Task details: Since each line must match the original, copy out the records with no differences at all.
----------
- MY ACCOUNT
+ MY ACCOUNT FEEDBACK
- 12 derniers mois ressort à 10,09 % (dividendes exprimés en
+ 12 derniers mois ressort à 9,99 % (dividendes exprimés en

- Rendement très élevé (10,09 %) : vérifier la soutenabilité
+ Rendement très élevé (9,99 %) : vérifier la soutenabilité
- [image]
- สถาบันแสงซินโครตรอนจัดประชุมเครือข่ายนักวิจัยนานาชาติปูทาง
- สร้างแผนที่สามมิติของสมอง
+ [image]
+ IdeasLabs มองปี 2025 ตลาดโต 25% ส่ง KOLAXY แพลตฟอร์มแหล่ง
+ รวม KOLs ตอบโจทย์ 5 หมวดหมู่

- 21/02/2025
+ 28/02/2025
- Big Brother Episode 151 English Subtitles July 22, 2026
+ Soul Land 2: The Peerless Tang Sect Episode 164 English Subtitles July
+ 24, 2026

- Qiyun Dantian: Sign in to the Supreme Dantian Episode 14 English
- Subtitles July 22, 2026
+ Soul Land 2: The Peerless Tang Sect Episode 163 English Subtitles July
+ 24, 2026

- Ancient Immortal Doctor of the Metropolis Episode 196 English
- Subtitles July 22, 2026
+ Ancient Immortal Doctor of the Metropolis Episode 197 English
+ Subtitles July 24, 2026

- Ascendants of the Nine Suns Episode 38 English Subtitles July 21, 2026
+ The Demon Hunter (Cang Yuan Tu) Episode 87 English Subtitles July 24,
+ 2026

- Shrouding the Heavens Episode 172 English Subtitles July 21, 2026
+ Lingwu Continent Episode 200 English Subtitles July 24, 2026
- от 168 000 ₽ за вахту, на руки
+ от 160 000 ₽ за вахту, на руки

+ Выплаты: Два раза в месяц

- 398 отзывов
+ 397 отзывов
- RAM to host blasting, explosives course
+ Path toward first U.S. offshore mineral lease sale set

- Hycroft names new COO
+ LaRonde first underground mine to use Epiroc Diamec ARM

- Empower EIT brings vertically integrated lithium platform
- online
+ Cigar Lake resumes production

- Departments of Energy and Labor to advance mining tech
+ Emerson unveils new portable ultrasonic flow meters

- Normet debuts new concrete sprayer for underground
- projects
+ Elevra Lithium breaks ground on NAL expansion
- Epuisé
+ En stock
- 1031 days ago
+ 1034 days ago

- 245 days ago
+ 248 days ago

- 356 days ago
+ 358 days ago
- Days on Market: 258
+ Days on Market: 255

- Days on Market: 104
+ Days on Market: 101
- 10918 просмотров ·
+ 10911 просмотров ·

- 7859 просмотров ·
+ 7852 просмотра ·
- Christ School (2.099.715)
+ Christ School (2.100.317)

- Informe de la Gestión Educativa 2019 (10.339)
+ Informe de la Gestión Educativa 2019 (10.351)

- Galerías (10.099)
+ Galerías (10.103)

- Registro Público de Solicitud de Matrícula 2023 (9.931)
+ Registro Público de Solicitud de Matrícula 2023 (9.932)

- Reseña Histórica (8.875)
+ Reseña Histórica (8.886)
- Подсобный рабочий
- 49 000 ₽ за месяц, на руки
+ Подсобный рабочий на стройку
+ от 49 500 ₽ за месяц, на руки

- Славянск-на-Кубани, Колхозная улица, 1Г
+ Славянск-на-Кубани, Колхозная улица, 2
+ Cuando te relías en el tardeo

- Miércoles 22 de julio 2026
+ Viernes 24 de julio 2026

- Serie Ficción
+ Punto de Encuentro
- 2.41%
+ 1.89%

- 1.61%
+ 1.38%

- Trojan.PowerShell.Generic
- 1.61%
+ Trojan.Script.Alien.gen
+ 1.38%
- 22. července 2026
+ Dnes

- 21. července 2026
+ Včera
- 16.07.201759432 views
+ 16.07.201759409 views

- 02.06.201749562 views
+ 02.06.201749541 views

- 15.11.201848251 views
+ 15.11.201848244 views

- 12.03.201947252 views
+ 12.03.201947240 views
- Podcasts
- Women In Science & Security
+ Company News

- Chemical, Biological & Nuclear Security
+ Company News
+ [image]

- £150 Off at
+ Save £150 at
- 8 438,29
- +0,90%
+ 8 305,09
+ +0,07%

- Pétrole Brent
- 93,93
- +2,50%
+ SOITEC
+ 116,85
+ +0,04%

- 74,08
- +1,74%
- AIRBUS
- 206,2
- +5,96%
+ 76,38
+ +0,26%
----------
Written solution:
- MY ACCOUNT
+ MY ACCOUNT FEEDBACK
- 12 derniers mois ressort à 10,09 % (dividendes exprimés en
+ 12 derniers mois ressort à 9,99 % (dividendes exprimés en

- Rendement très élevé (10,09 %) : vérifier la soutenabilité
+ Rendement très élevé (9,99 %) : vérifier la soutenabilité
- [image]
- สถาบันแสงซินโครตรอนจัดประชุมเครือข่ายนักวิจัยนานาชาติปูทาง
- สร้างแผนที่สามมิติของสมอง
+ [image]
+ IdeasLabs มองปี 2025 ตลาดโต 25% ส่ง KOLAXY แพลตฟอร์มแหล่ง
+ รวม KOLs ตอบโจทย์ 5 หมวดหมู่

- 21/02/2025
+ 28/02/2025
- Big Brother Episode 151 English Subtitles July 22, 2026
+ Soul Land 2: The Peerless Tang Sect Episode 164 English Subtitles July
+ 24, 2026

- Qiyun Dantian: Sign in to the Supreme Dantian Episode 14 English
- Subtitles July 22, 2026
+ Soul Land 2: The Peerless Tang Sect Episode 163 English Subtitles July
+ 24, 2026

- Ancient Immortal Doctor of the Metropolis Episode 196 English
- Subtitles July 22, 2026
+ Ancient Immortal Doctor of the Metropolis Episode 197 English
+ Subtitles July 24, 2026

- Ascendants of the Nine Suns Episode 38 English Subtitles July 21, 2026
+ The Demon Hunter (Cang Yuan Tu) Episode 87 English Subtitles July 24,
+ 2026

- Shrouding the Heavens Episode 172 English Subtitles July 21, 2026
+ Lingwu Continent Episode 200 English Subtitles July 24, 2026
- от 168 000 ₽ за вахту, на руки
+ от 160 000 ₽ за вахту, на руки

+ Выплаты: Два раза в месяц

- 398 отзывов
+ 397 отзывов
- RAM to host blasting, explosives course
+ Path toward first U.S. offshore mineral lease sale set

- Hycroft names new COO
+ LaRonde first underground mine to use Epiroc Diamec ARM

- Empower EIT brings vertically integrated lithium platform
- online
+ Cigar Lake resumes production

- Departments of Energy and Labor to advance mining tech
+ Emerson unveils new portable ultrasonic flow meters

- Normet debuts new concrete sprayer for underground
- projects
+ Elevra Lithium breaks ground on NAL expansion
- Epuisé
+ En stock
- 1031 days ago
+ 1034 days ago

- 245 days ago
+ 248 days ago

- 356 days ago
+ 358 days ago
- Days on Market: 258
+ Days on Market: 255

- Days on Market: 104
+ Days on Market: 101
- 10918 просмотров ·
+ 10911 просмотров ·

- 7859 просмотров ·
+ 7852 просмотра ·
- Christ School (2.099.715)
+ Christ School (2.100.317)

- Informe de la Gestión Educativa 2019 (10.339)
+ Informe de la Gestión Educativa 2019 (10.351)

- Galerías (10.099)
+ Galerías (10.103)

- Registro Público de Solicitud de Matrícula 2023 (9.931)
+ Registro Público de Solicitud de Matrícula 2023 (9.932)

- Reseña Histórica (8.875)
+ Reseña Histórica (8.886)
- Подсобный рабочий
- 49 000 ₽ за месяц, на руки
+ Подсобный рабочий на стройку
+ от 49 500 ₽ за месяц, на руки

- Славянск-на-Кубани, Колхозная улица, 1Г
+ Славянск-на-Кубани, Колхозная улица, 2
+ Cuando te relías en el tardeo

- Miércoles 22 de julio 2026
+ Viernes 24 de julio 2026

- Serie Ficción
+ Punto de Encuentro
- 2.41%
+ 1.89%

- 1.61%
+ 1.38%

- Trojan.PowerShell.Generic
- 1.61%
+ Trojan.Script.Alien.gen
+ 1.38%
- 22. července 2026
+ Dnes

- 21. července 2026
+ Včera
- 16.07.201759432 views
+ 16.07.201759409 views

- 02.06.201749562 views
+ 02.06.201749541 views

- 15.11.201848251 views
+ 15.11.201848244 views

- 12.03.201947252 views
+ 12.03.201947240 views
- Podcasts
- Women In Science & Security
+ Company News

- Chemical, Biological & Nuclear Security
+ Company News
+ [image]

- £150 Off at
+ Save £150 at
- 8 438,29
- +0,90%
+ 8 305,09
+ +0,07%

- Pétrole Brent
- 93,93
- +2,50%
+ SOITEC
+ 116,85
+ +0,04%

- 74,08
- +1,74%
- AIRBUS
- 206,2
- +5,96%
+ 76,38
+ +0,26%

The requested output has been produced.